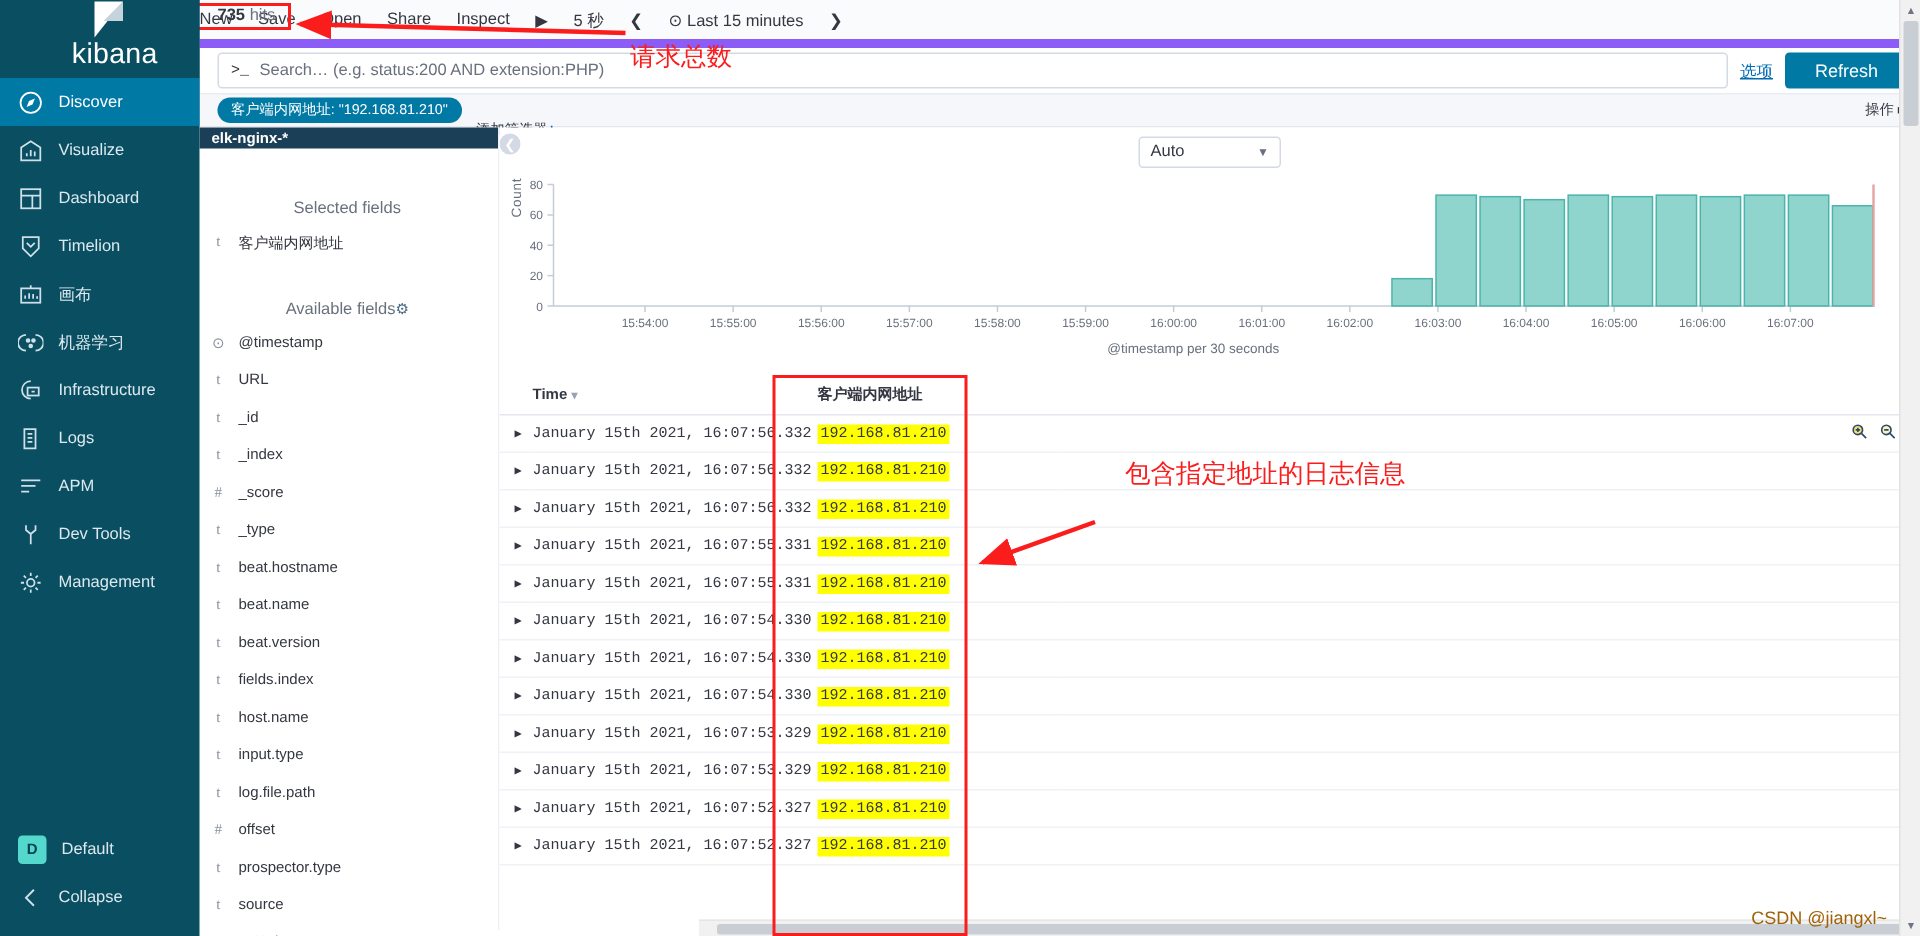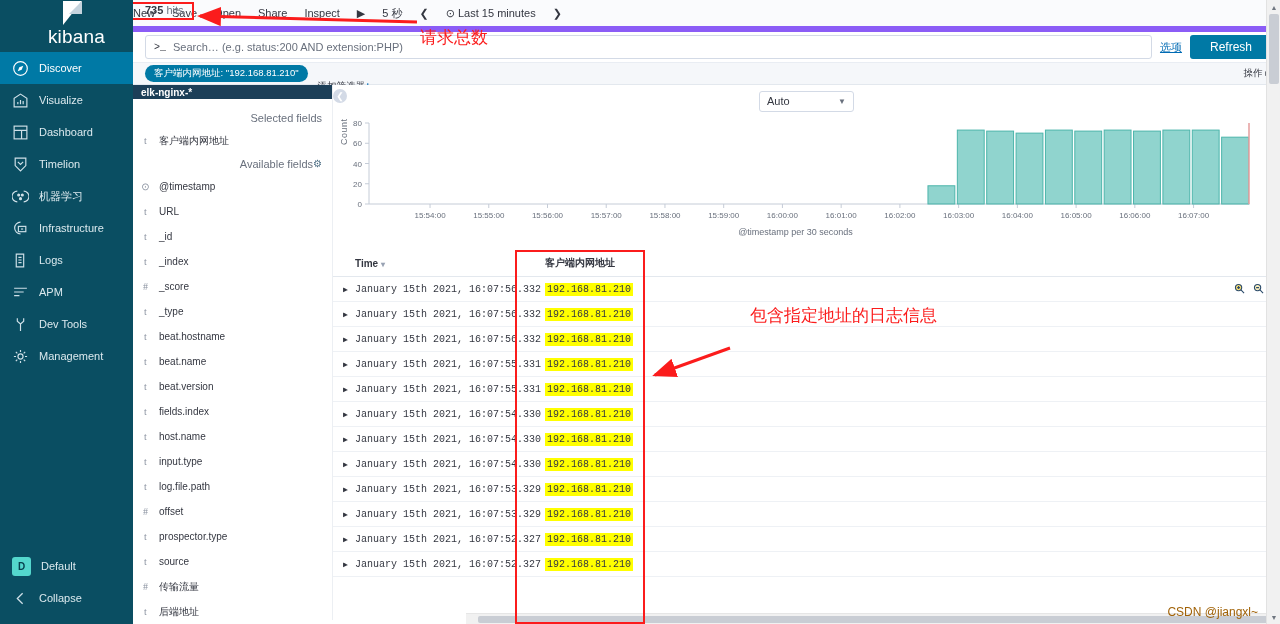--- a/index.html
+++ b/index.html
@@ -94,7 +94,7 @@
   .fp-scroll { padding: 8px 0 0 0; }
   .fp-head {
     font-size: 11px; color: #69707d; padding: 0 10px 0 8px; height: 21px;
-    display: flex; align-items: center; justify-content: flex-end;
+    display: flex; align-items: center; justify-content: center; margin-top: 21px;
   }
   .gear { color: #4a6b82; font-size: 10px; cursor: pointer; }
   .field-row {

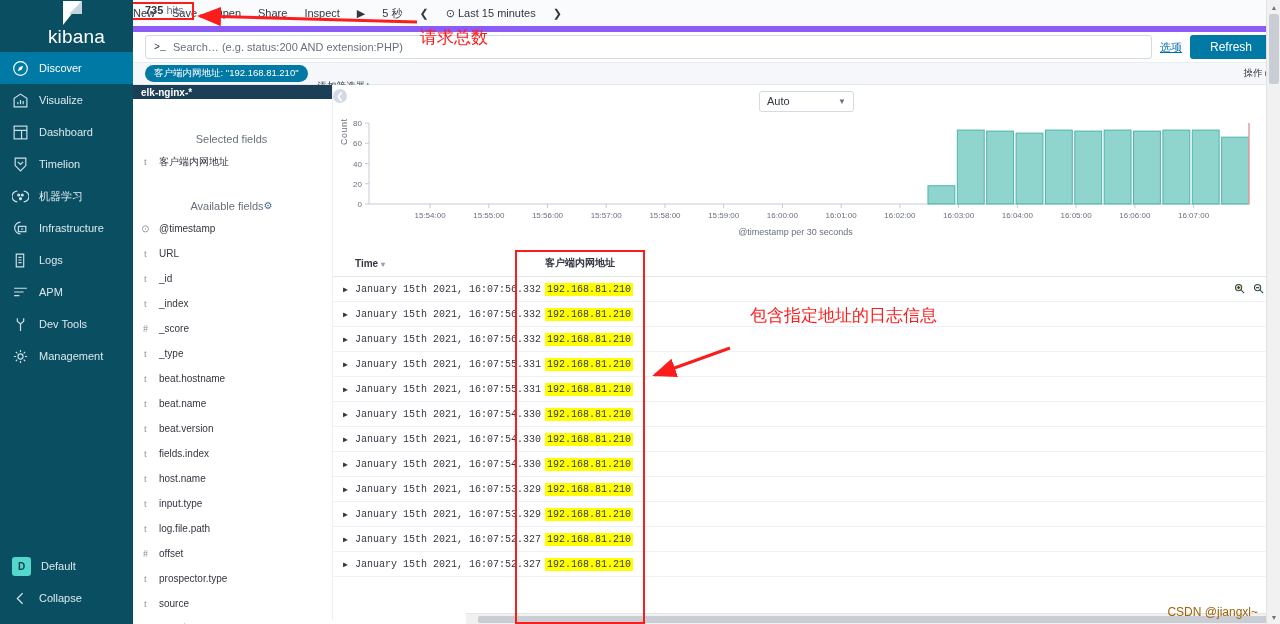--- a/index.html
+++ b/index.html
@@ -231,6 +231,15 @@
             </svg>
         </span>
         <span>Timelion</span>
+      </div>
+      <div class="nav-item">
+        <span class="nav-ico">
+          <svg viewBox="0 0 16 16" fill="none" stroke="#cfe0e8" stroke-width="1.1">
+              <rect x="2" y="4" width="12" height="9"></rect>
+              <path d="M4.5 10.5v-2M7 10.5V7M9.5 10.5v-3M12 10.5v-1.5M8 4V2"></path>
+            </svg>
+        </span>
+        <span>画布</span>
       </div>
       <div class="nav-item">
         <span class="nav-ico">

━━━━━━━━━━━━━━━━━━━━

- REQUIRED WORK:
Go line by line through the data, copying each one that contains the word "size".

- SOLUTION TO THE EXERCISE:
     font-size: 11px; color: #69707d; padding: 0 10px 0 8px; height: 21px;
   .gear { color: #4a6b82; font-size: 10px; cursor: pointer; }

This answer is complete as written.